The amount of chain terminators to be used is in general between
0.5 mole % and 10 mole %, referred to the molar sum of the
diphenols used in each case.
[0041] The thermoplastic, aromatic polycarbonates may be branched
in a known manner, and more specifically preferably by the
incorporation of 0.05 to 2.0 mole %, referred to the sum of the
diphenols used, of trifunctional or higher than trifunctional
compounds, for example those with three and more phenolic
groups.
[0042] Both homopolycarbonates as well as copolycarbonates are
suitable. For the production of copolycarbonates of component A
according to the invention there may also be used 1 to 25 wt. %,
preferably 2.5 to 25 wt. % referred to the total amount of
diphenols used, of polydiorganosiloxanes with hydroxyaryloxy
terminal groups. These are known (for example from U.S. Pat. No.
3,419,634) and/or may be prepared according to processes known in
the literature. The production of polydiorgano-siloxane-containing
copolycarbonates is described in DE-A 3 334 782.
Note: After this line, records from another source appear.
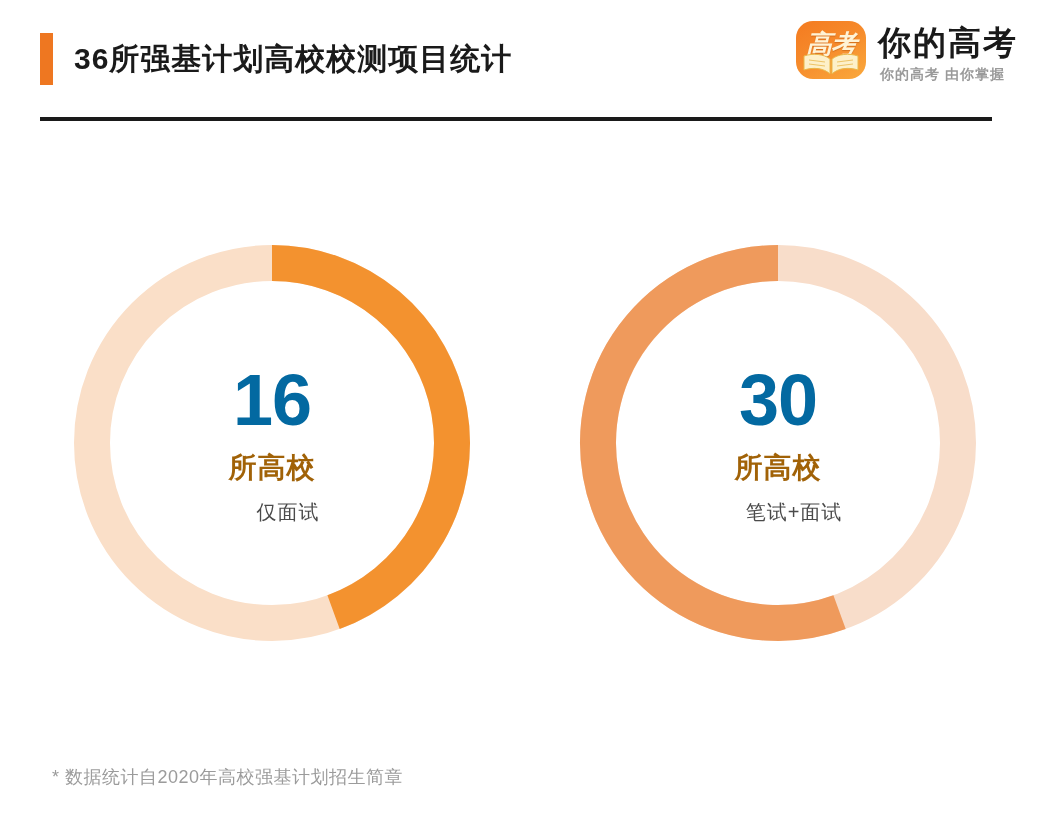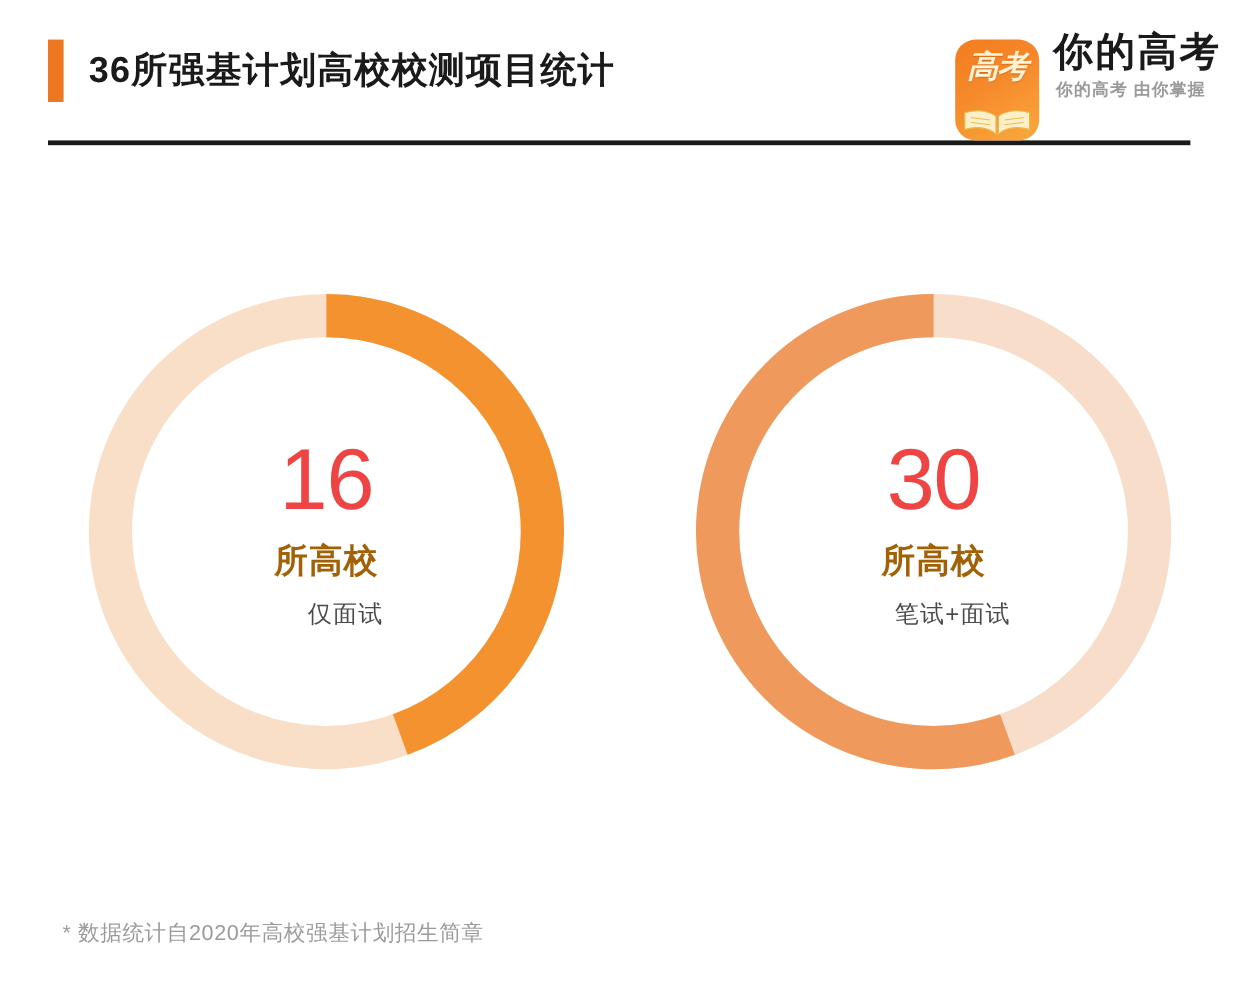--- a/index.html
+++ b/index.html
@@ -54,8 +54,8 @@
   }
   #logo-icon {
     position: absolute;
-    left: 0; top: 12px;
-    width: 70px; height: 84px;
+    left: 0; top: 0;
+    width: 70px; height: 58px;
     border-radius: 17px;
     background: linear-gradient(150deg, #F47B20 0%, #F68A2B 45%, #FAA93D 100%);
     overflow: hidden;

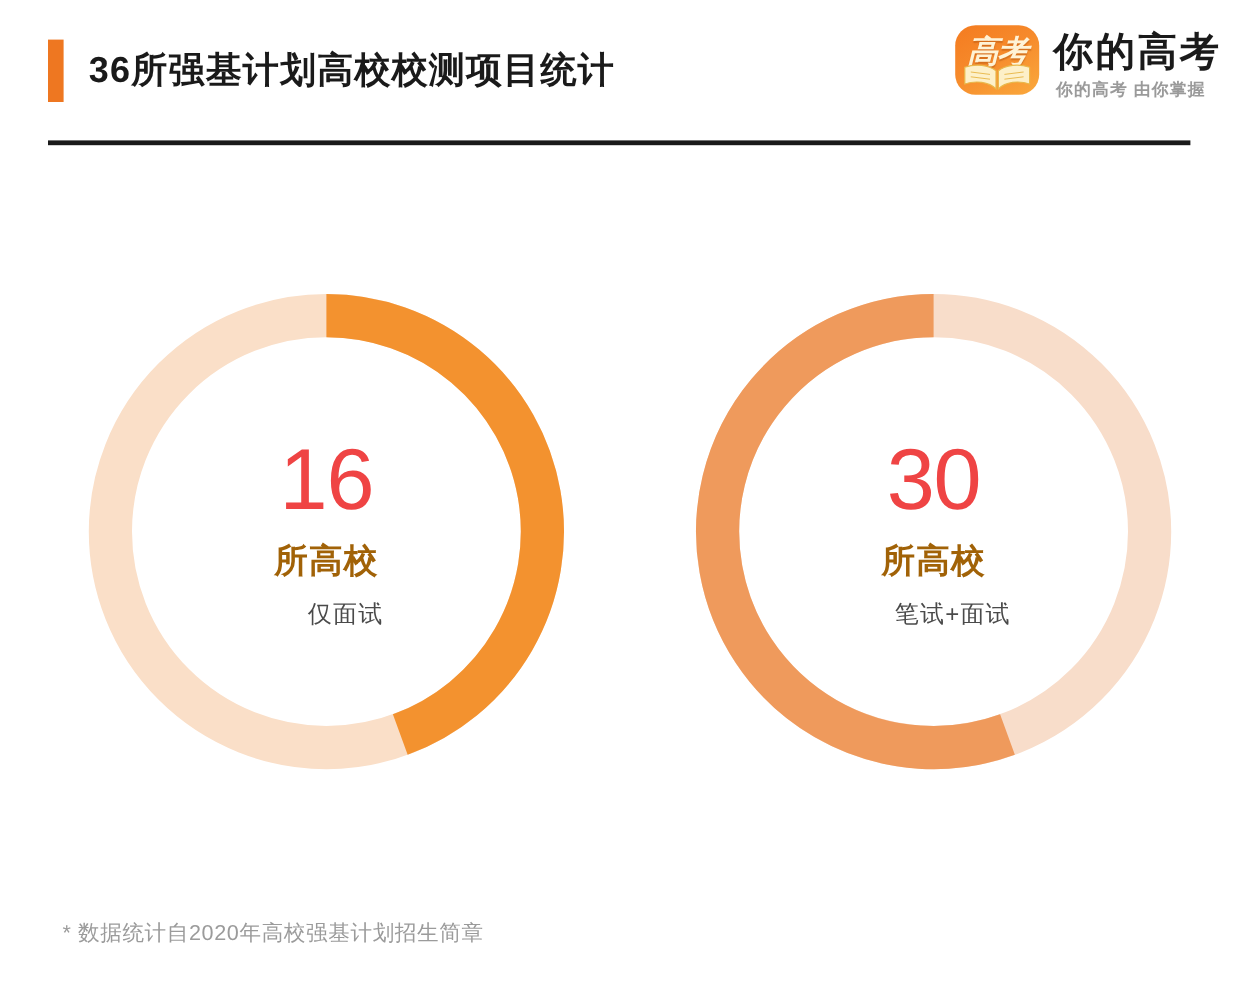--- a/index.html
+++ b/index.html
@@ -124,8 +124,8 @@
   }
   .donut-value {
     font-size: 72px;
-    font-weight: normal;
-    color: #ef4444;
+    font-weight: bold;
+    color: #0369a1;
     line-height: 78px;
     letter-spacing: -1px;
   }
[0043] Preferred polycarbonates include, besides the bisphenol A
homopolycarbonates, also the copolycarbonates of bisphenol A with
up to 15 mole %, referred to the molar sum of diphenols, of other
than preferred or particularly preferred aforementioned
diphenols.
[0044] Aromatic dicarboxylic acid dihalides for the production of
aromatic polyester carbonates are preferably the diacid dichlorides
of isophthalic acid, terephthalic acid,
diphenylether-4,4'-dicarboxylic acid and
naphthalene-2,6-dicarboxylic acid. Particularly preferred are
mixtures of the diacid dichlorides of isophthalic acid and
terephthalic acid in a ratio between 1:20 and 20:1.
[0045] In the production of polyester carbonates a carbonic acid
halide, preferably phosgene, is used as an additional bifunctional
acid derivative.
[0046] As suitable chain terminators for the production of the
aromatic polyester carbonates there may be used, apart from the
already mentioned monophenols, also their chlorocarbonic acid
esters as well as the acid chlorides of aromatic monocarboxylic
acids that may optionally be substituted by C.sub.1 to
C.sub.22-alkyl groups, as well as aliphatic C.sub.2 to
C.sub.22-monocarboxylic acid chlorides.
[0047] The amount of chain terminators is in each case 0.1 to 10
mole %, referred in the case of phenolic chain terminators to moles
of diphenol, and in the case of monocarboxylic acid chloride chain
terminators, to moles of dicarboxylic acid dichlorides.
[0048] The aromatic polyester carbonates may also contain
incorporated aromatic hydroxycarboxylic acids.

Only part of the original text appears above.